Start of Block
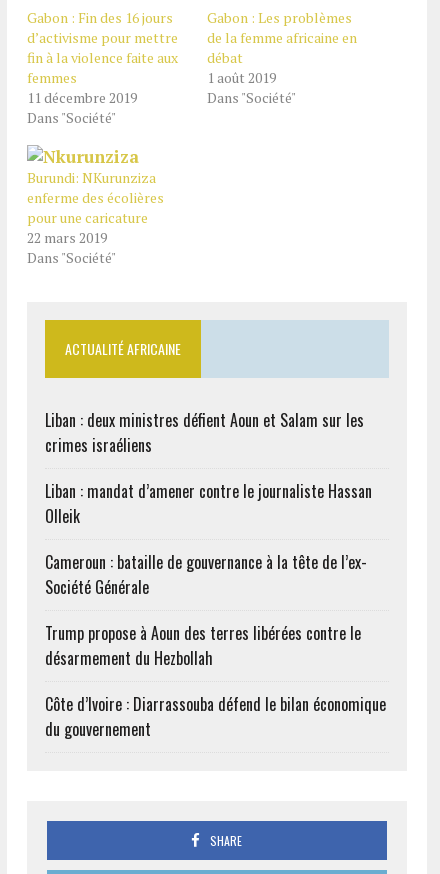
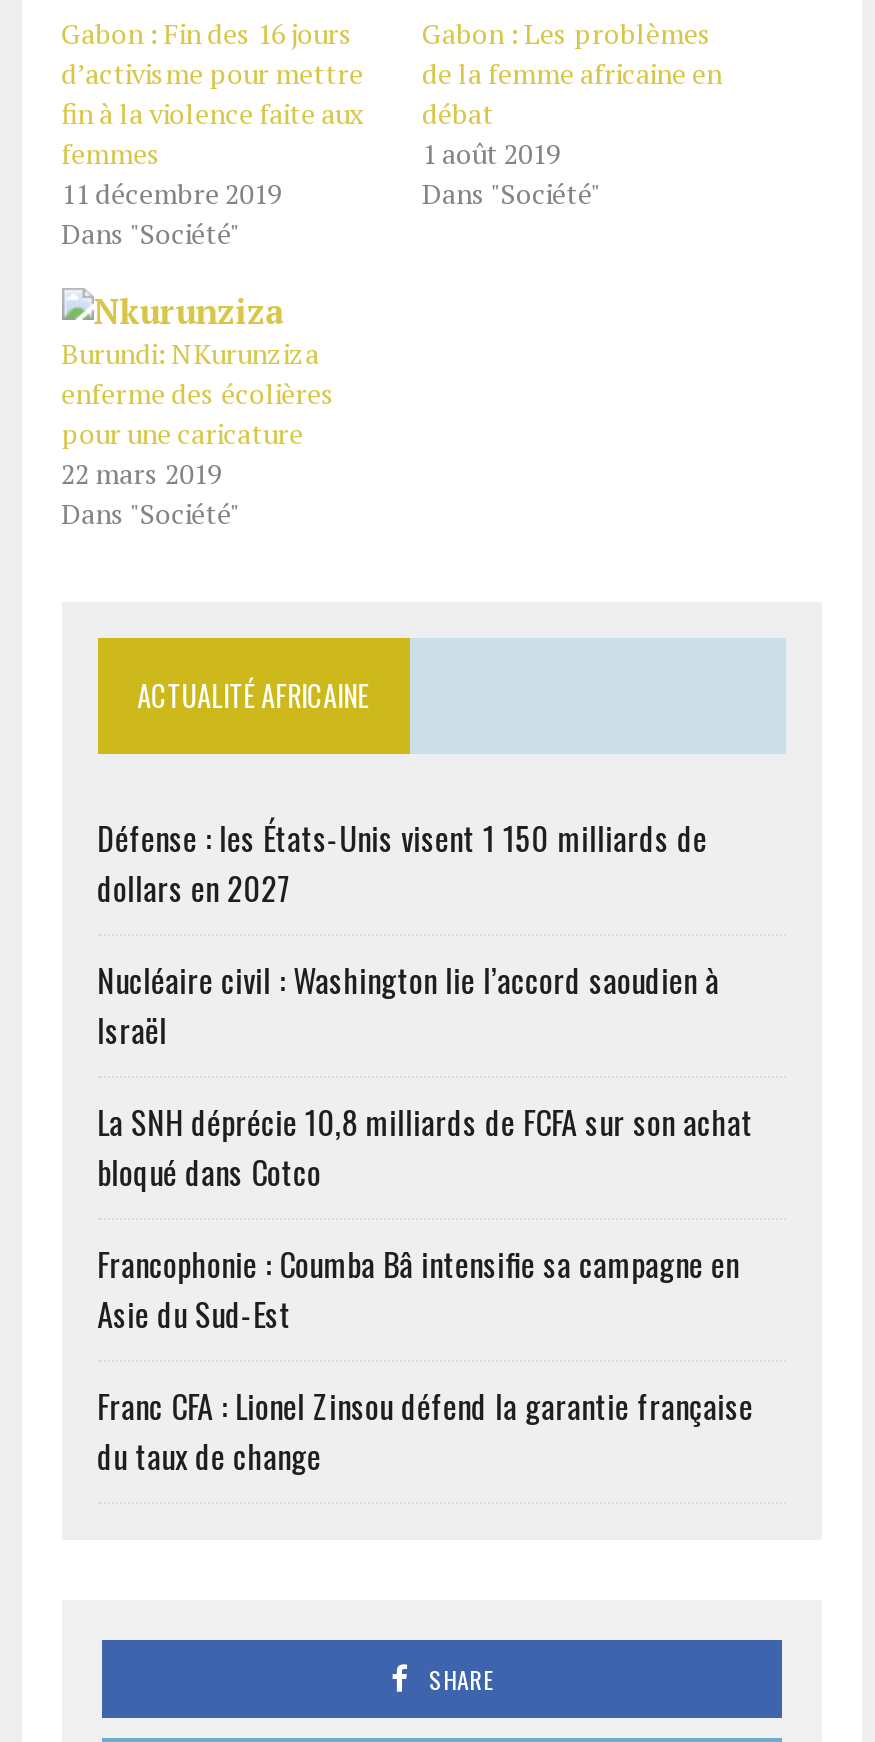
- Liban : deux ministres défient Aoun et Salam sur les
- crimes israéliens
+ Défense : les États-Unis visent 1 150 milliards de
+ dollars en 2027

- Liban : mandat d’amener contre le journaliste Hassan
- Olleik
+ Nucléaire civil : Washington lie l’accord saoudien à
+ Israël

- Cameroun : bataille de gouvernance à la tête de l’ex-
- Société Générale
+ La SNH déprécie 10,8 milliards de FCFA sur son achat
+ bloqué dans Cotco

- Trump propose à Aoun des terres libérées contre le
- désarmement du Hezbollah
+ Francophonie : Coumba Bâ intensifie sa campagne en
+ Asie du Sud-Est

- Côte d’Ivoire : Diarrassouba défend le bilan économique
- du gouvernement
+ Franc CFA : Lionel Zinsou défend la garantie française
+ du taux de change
End of Block
• PROMPT: Go through the material above and copy each line that has the word "Aoun".

• OUTPUT:
- Liban : deux ministres défient Aoun et Salam sur les
- Trump propose à Aoun des terres libérées contre le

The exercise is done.